[Stored data]
....................
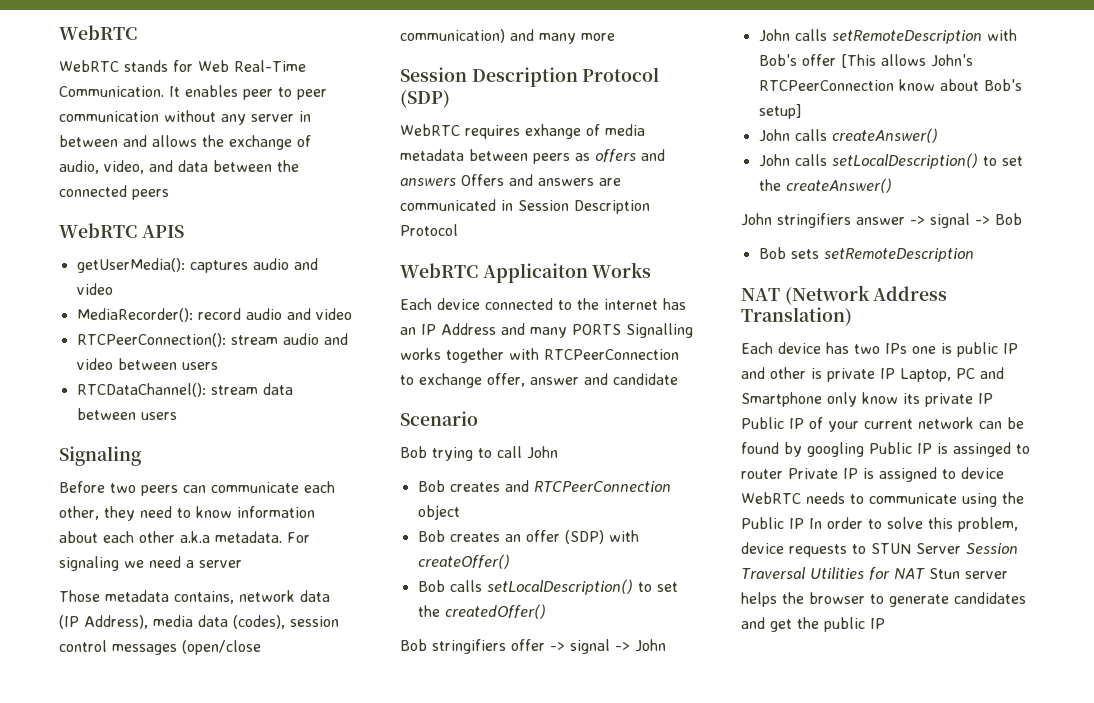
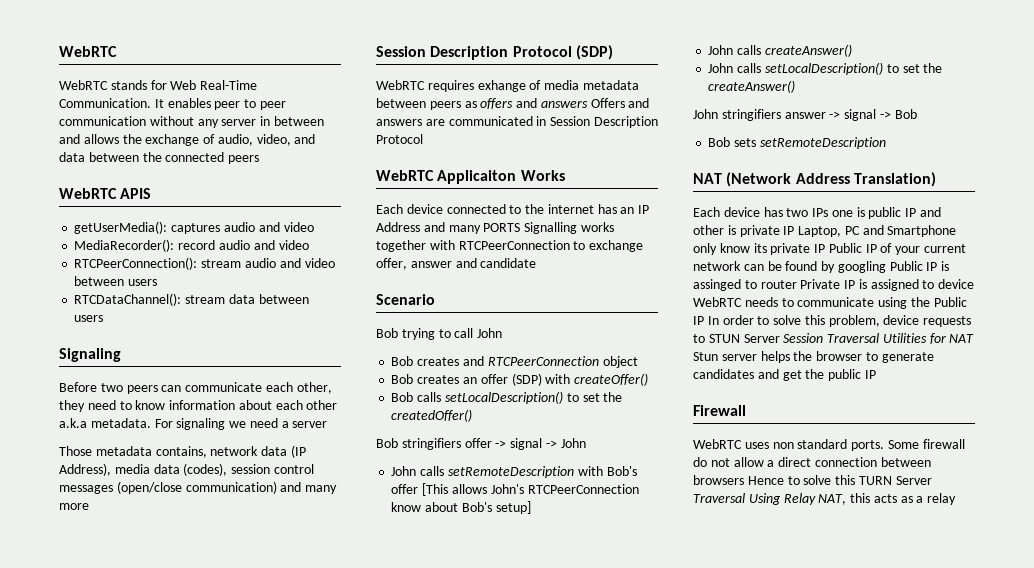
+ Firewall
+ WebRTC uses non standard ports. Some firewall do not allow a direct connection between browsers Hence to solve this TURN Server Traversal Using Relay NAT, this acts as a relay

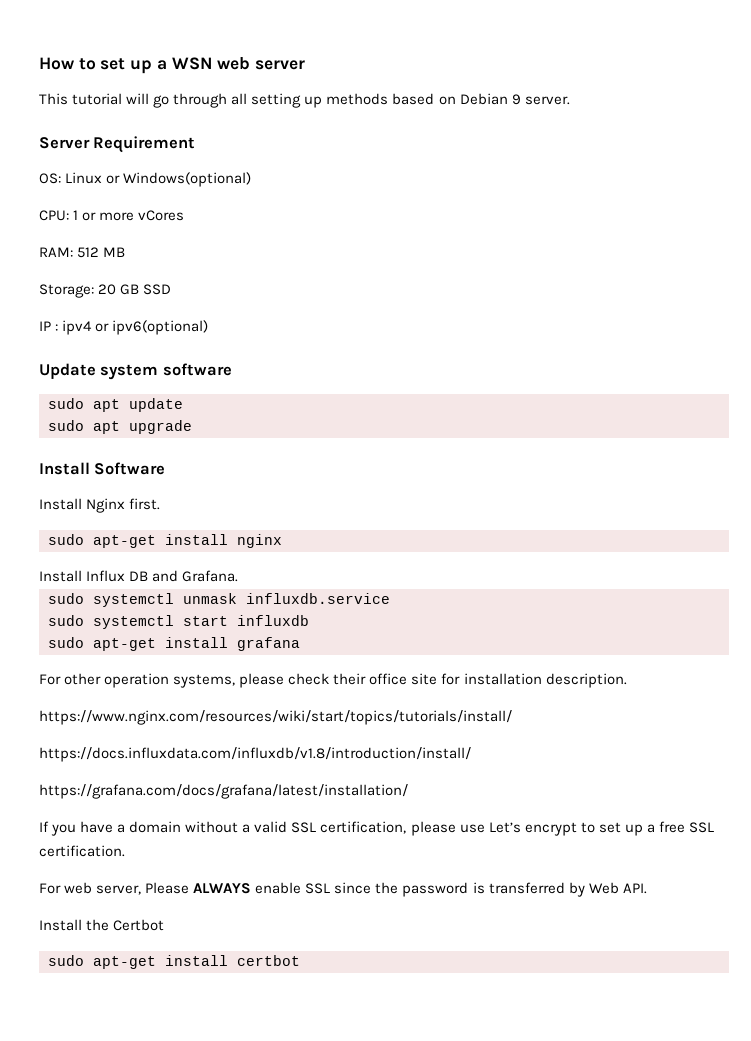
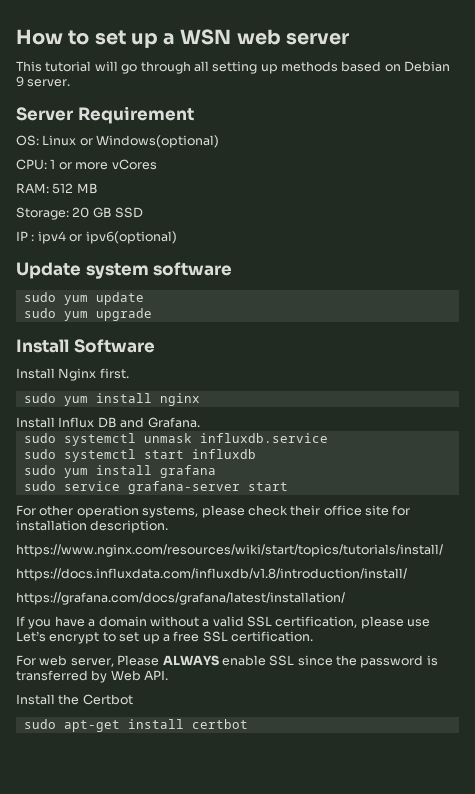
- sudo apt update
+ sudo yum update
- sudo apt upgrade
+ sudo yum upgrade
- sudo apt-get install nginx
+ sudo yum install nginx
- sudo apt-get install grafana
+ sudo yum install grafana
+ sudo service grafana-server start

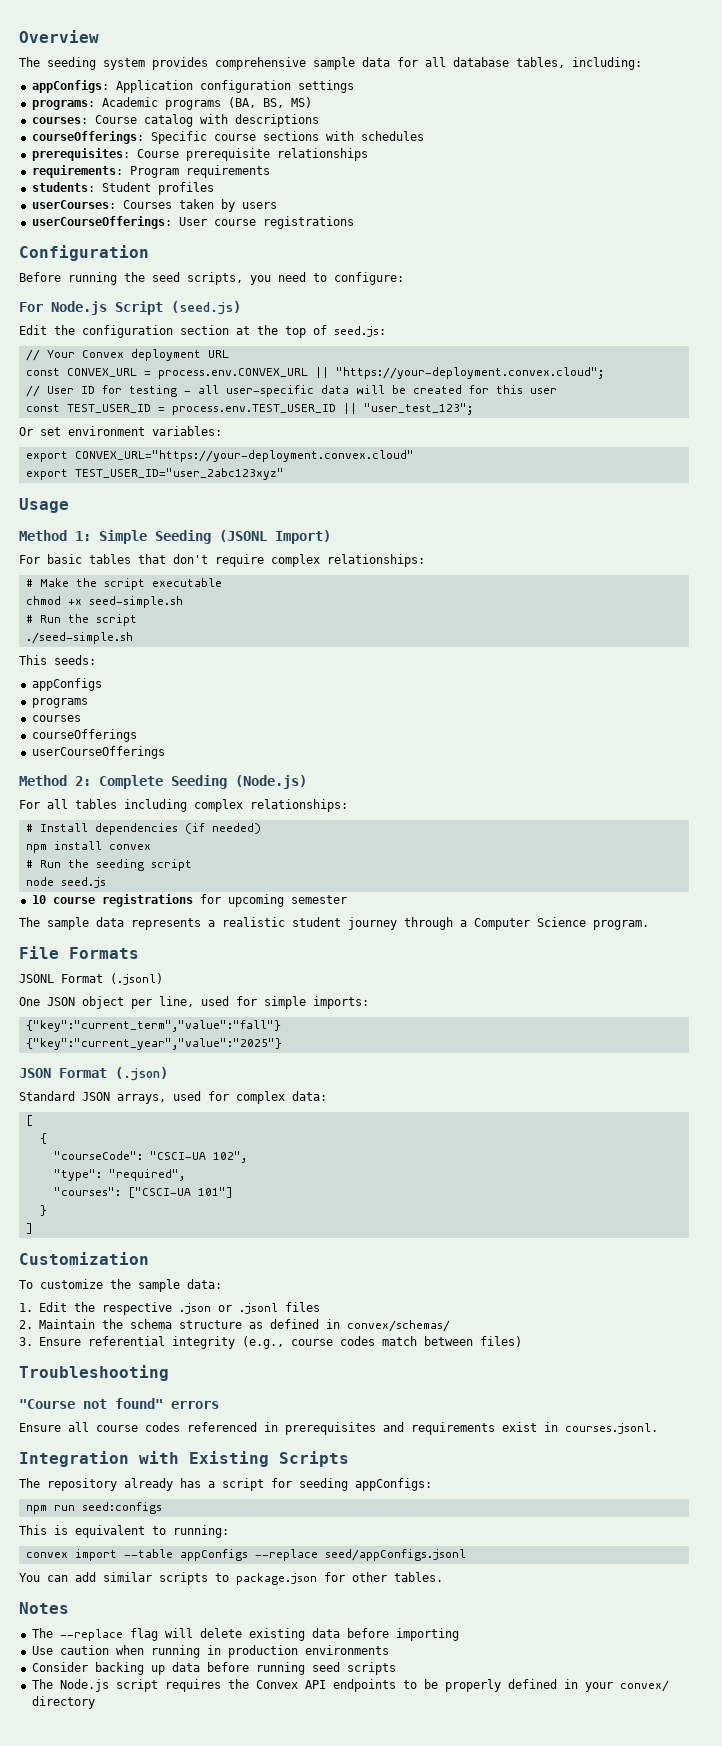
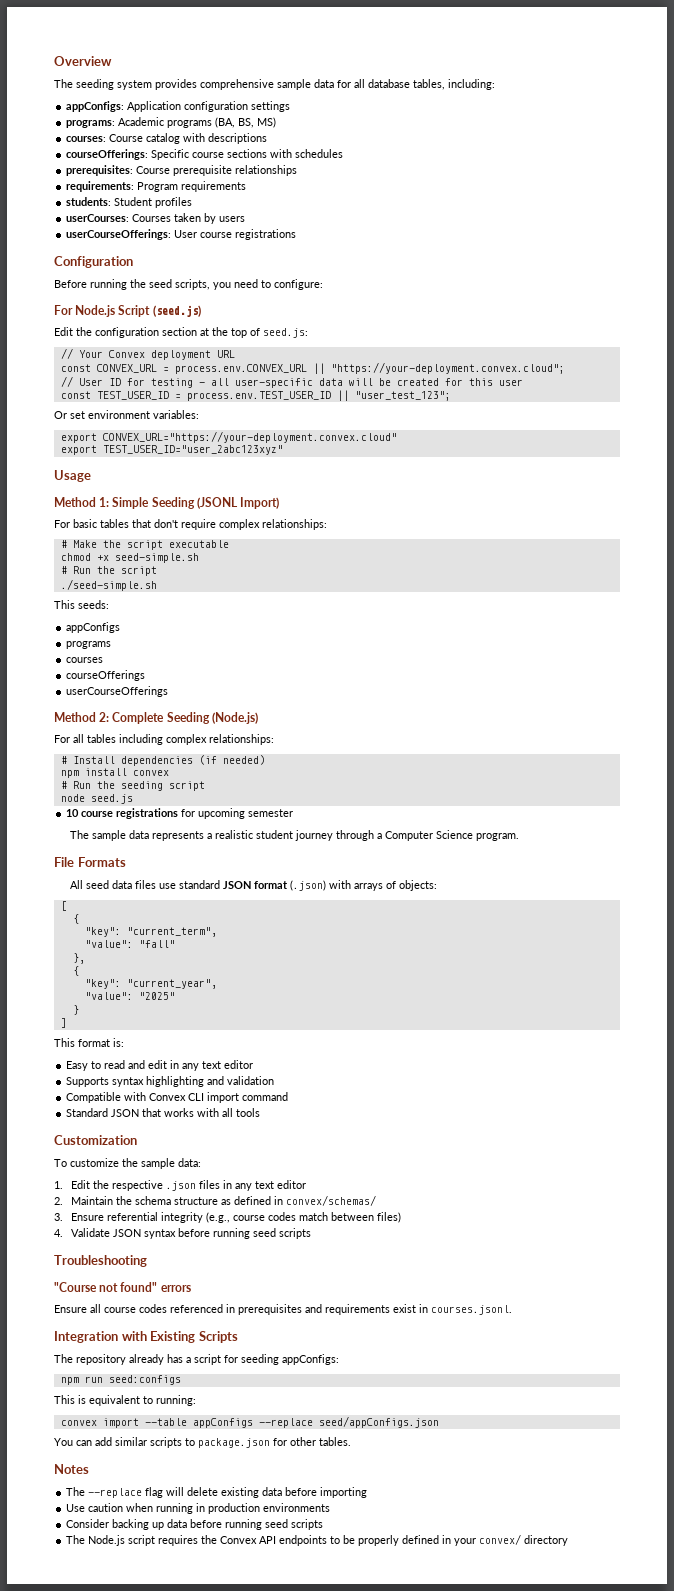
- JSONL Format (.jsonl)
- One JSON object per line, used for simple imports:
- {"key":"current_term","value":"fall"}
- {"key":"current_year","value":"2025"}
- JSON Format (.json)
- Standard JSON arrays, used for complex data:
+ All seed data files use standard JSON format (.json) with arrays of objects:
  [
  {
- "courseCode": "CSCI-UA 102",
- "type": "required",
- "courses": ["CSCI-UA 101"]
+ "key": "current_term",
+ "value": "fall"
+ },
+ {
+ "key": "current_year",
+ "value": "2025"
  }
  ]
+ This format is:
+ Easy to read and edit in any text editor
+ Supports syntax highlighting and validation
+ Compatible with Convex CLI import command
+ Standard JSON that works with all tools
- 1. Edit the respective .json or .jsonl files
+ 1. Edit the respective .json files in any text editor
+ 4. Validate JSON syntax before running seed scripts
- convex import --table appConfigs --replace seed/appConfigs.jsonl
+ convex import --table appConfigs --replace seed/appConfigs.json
....................
Directions: Please copy exactly, and only, the lines from the one that contains "sudo yum update" through the last line of the data above, omitting all pictures.

Reply:
+ sudo yum update
- sudo apt upgrade
+ sudo yum upgrade
- sudo apt-get install nginx
+ sudo yum install nginx
- sudo apt-get install grafana
+ sudo yum install grafana
+ sudo service grafana-server start

- JSONL Format (.jsonl)
- One JSON object per line, used for simple imports:
- {"key":"current_term","value":"fall"}
- {"key":"current_year","value":"2025"}
- JSON Format (.json)
- Standard JSON arrays, used for complex data:
+ All seed data files use standard JSON format (.json) with arrays of objects:
  [
  {
- "courseCode": "CSCI-UA 102",
- "type": "required",
- "courses": ["CSCI-UA 101"]
+ "key": "current_term",
+ "value": "fall"
+ },
+ {
+ "key": "current_year",
+ "value": "2025"
  }
  ]
+ This format is:
+ Easy to read and edit in any text editor
+ Supports syntax highlighting and validation
+ Compatible with Convex CLI import command
+ Standard JSON that works with all tools
- 1. Edit the respective .json or .jsonl files
+ 1. Edit the respective .json files in any text editor
+ 4. Validate JSON syntax before running seed scripts
- convex import --table appConfigs --replace seed/appConfigs.jsonl
+ convex import --table appConfigs --replace seed/appConfigs.json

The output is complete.